# [To do]
All entries below must be given again exactly as they stand.

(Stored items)
================================

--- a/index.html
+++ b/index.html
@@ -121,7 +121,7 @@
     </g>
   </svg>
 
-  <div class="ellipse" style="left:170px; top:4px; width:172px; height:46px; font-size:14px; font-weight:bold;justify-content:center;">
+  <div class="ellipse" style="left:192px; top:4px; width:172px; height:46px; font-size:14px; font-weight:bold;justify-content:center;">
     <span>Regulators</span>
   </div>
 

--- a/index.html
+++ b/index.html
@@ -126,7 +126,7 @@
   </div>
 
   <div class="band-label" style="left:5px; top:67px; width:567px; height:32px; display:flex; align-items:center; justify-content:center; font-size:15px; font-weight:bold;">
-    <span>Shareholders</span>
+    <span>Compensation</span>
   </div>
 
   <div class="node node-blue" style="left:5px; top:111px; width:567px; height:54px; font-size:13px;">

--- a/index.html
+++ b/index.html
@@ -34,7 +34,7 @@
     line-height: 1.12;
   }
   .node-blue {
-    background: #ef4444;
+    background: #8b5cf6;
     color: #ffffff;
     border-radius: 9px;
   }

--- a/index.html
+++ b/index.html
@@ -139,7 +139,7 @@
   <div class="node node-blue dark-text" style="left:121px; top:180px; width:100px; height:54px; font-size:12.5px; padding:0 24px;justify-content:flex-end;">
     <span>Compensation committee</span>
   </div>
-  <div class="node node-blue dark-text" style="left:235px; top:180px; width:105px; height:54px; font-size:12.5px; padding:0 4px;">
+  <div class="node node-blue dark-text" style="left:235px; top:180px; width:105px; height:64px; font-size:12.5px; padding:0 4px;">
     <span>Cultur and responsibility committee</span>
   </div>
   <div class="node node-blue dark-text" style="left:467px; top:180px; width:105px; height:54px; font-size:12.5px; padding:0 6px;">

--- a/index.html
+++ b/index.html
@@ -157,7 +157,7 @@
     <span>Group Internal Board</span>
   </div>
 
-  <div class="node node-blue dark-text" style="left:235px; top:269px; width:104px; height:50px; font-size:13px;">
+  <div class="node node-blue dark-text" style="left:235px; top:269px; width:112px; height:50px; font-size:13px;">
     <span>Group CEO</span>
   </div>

================================

# [Written answer]
--- a/index.html
+++ b/index.html
@@ -121,7 +121,7 @@
     </g>
   </svg>
 
-  <div class="ellipse" style="left:170px; top:4px; width:172px; height:46px; font-size:14px; font-weight:bold;justify-content:center;">
+  <div class="ellipse" style="left:192px; top:4px; width:172px; height:46px; font-size:14px; font-weight:bold;justify-content:center;">
     <span>Regulators</span>
   </div>
 

--- a/index.html
+++ b/index.html
@@ -126,7 +126,7 @@
   </div>
 
   <div class="band-label" style="left:5px; top:67px; width:567px; height:32px; display:flex; align-items:center; justify-content:center; font-size:15px; font-weight:bold;">
-    <span>Shareholders</span>
+    <span>Compensation</span>
   </div>
 
   <div class="node node-blue" style="left:5px; top:111px; width:567px; height:54px; font-size:13px;">

--- a/index.html
+++ b/index.html
@@ -34,7 +34,7 @@
     line-height: 1.12;
   }
   .node-blue {
-    background: #ef4444;
+    background: #8b5cf6;
     color: #ffffff;
     border-radius: 9px;
   }

--- a/index.html
+++ b/index.html
@@ -139,7 +139,7 @@
   <div class="node node-blue dark-text" style="left:121px; top:180px; width:100px; height:54px; font-size:12.5px; padding:0 24px;justify-content:flex-end;">
     <span>Compensation committee</span>
   </div>
-  <div class="node node-blue dark-text" style="left:235px; top:180px; width:105px; height:54px; font-size:12.5px; padding:0 4px;">
+  <div class="node node-blue dark-text" style="left:235px; top:180px; width:105px; height:64px; font-size:12.5px; padding:0 4px;">
     <span>Cultur and responsibility committee</span>
   </div>
   <div class="node node-blue dark-text" style="left:467px; top:180px; width:105px; height:54px; font-size:12.5px; padding:0 6px;">

--- a/index.html
+++ b/index.html
@@ -157,7 +157,7 @@
     <span>Group Internal Board</span>
   </div>
 
-  <div class="node node-blue dark-text" style="left:235px; top:269px; width:104px; height:50px; font-size:13px;">
+  <div class="node node-blue dark-text" style="left:235px; top:269px; width:112px; height:50px; font-size:13px;">
     <span>Group CEO</span>
   </div>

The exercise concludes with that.